EXERCISE GOAL
From the first line to the last, output the data exactly as it stands, minus its pictures.

EXERCISE MATERIALS

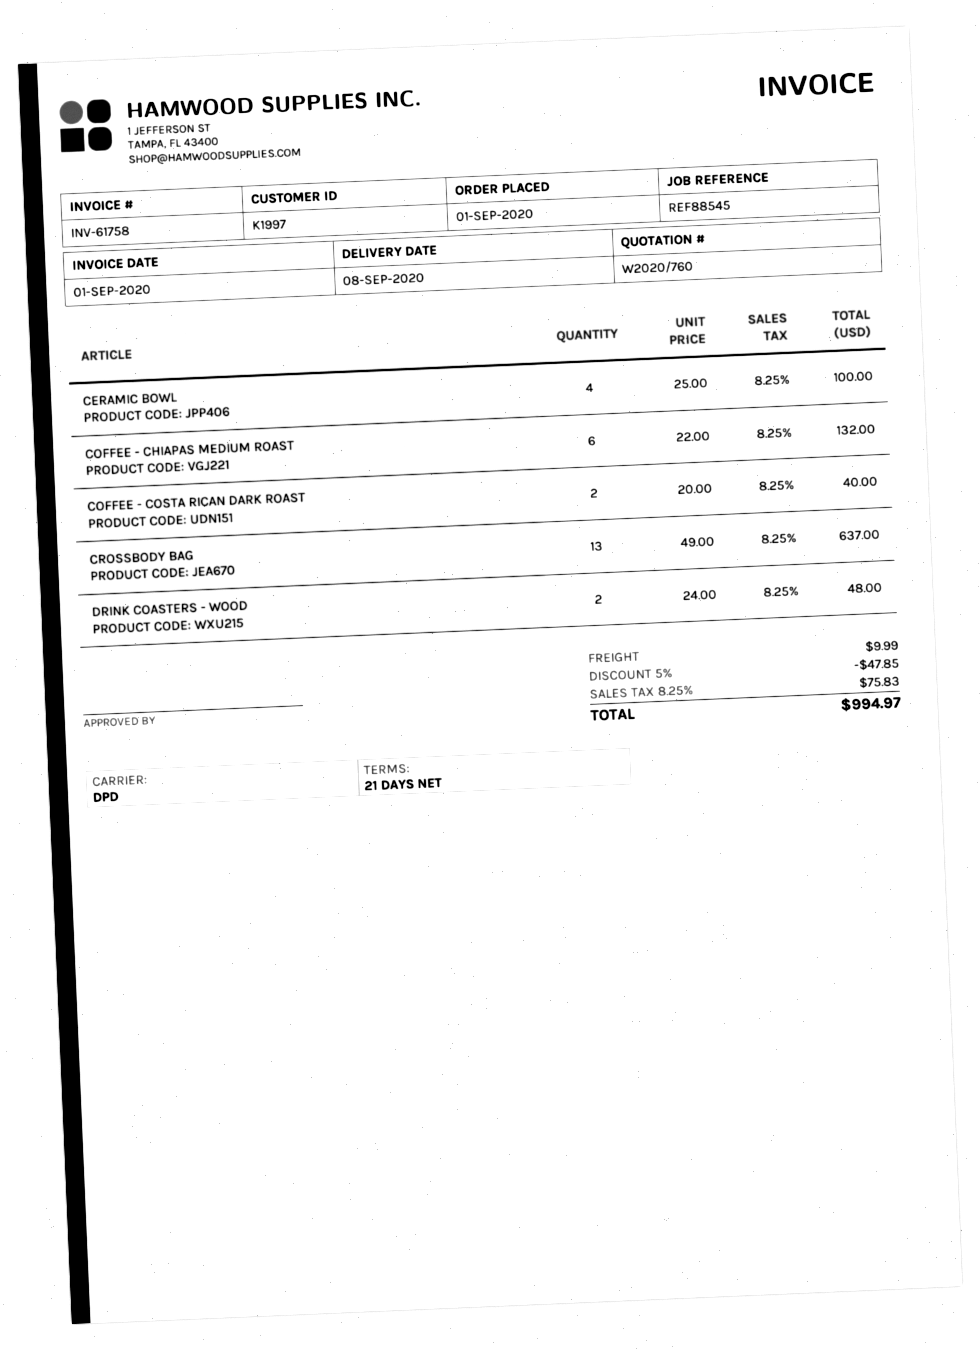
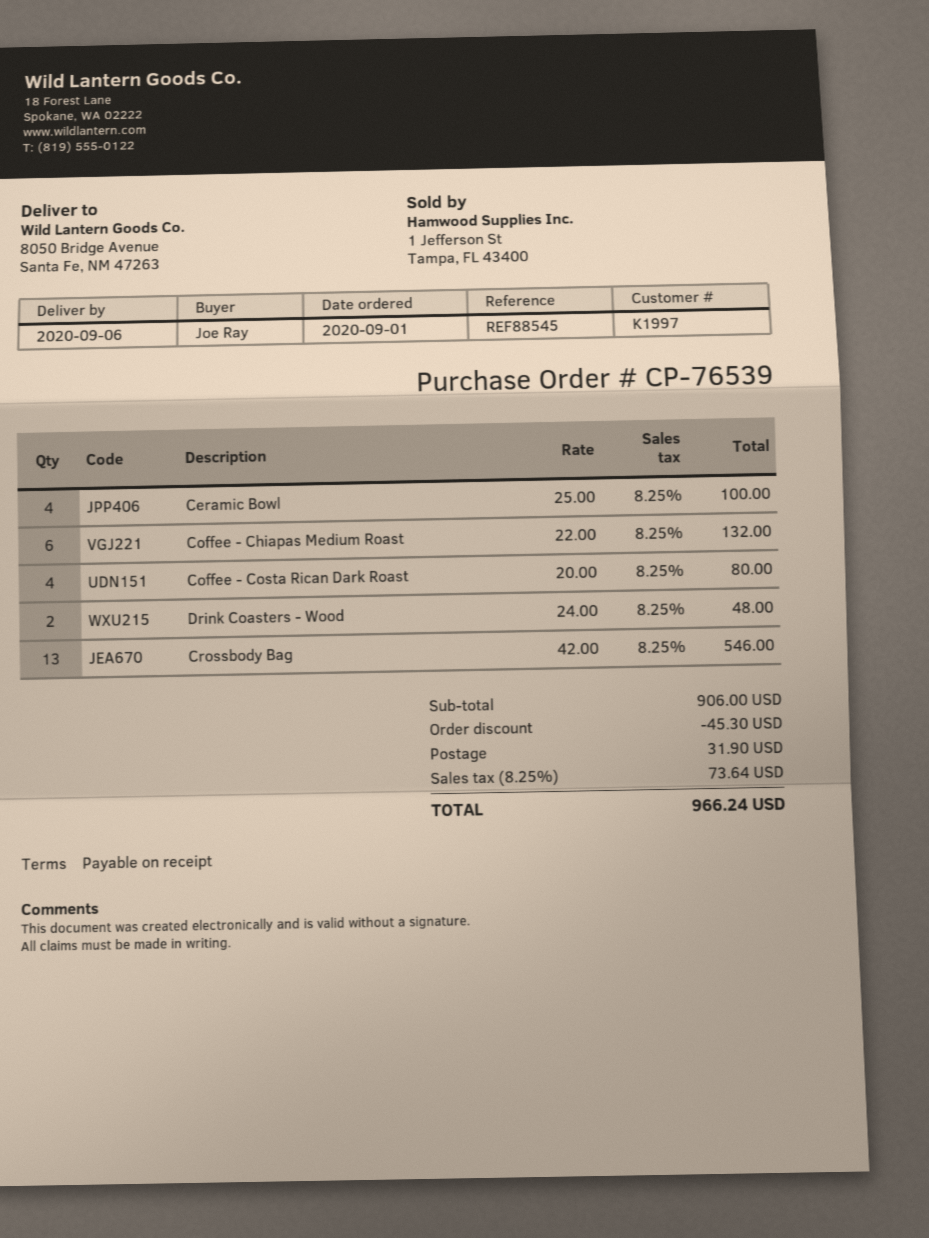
delivery date: 2020-09-08 -> 2020-09-06
payment terms: 21 days -> on receipt
COFFEE - COSTA RICAN DARK ROAST: 2 x 20.00 = 40.00 -> 4 x 20.00 = 80.00
CROSSBODY BAG: 13 x 49.00 = 637.00 -> 13 x 42.00 = 546.00
discount: 47.85 -> 45.30
shipping: 9.99 -> 31.90
tax: 8.25% = 75.83 -> 8.25% = 73.64
total: 994.97 -> 966.24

OUTPUT OF THE TASK
delivery date: 2020-09-08 -> 2020-09-06
payment terms: 21 days -> on receipt
COFFEE - COSTA RICAN DARK ROAST: 2 x 20.00 = 40.00 -> 4 x 20.00 = 80.00
CROSSBODY BAG: 13 x 49.00 = 637.00 -> 13 x 42.00 = 546.00
discount: 47.85 -> 45.30
shipping: 9.99 -> 31.90
tax: 8.25% = 75.83 -> 8.25% = 73.64
total: 994.97 -> 966.24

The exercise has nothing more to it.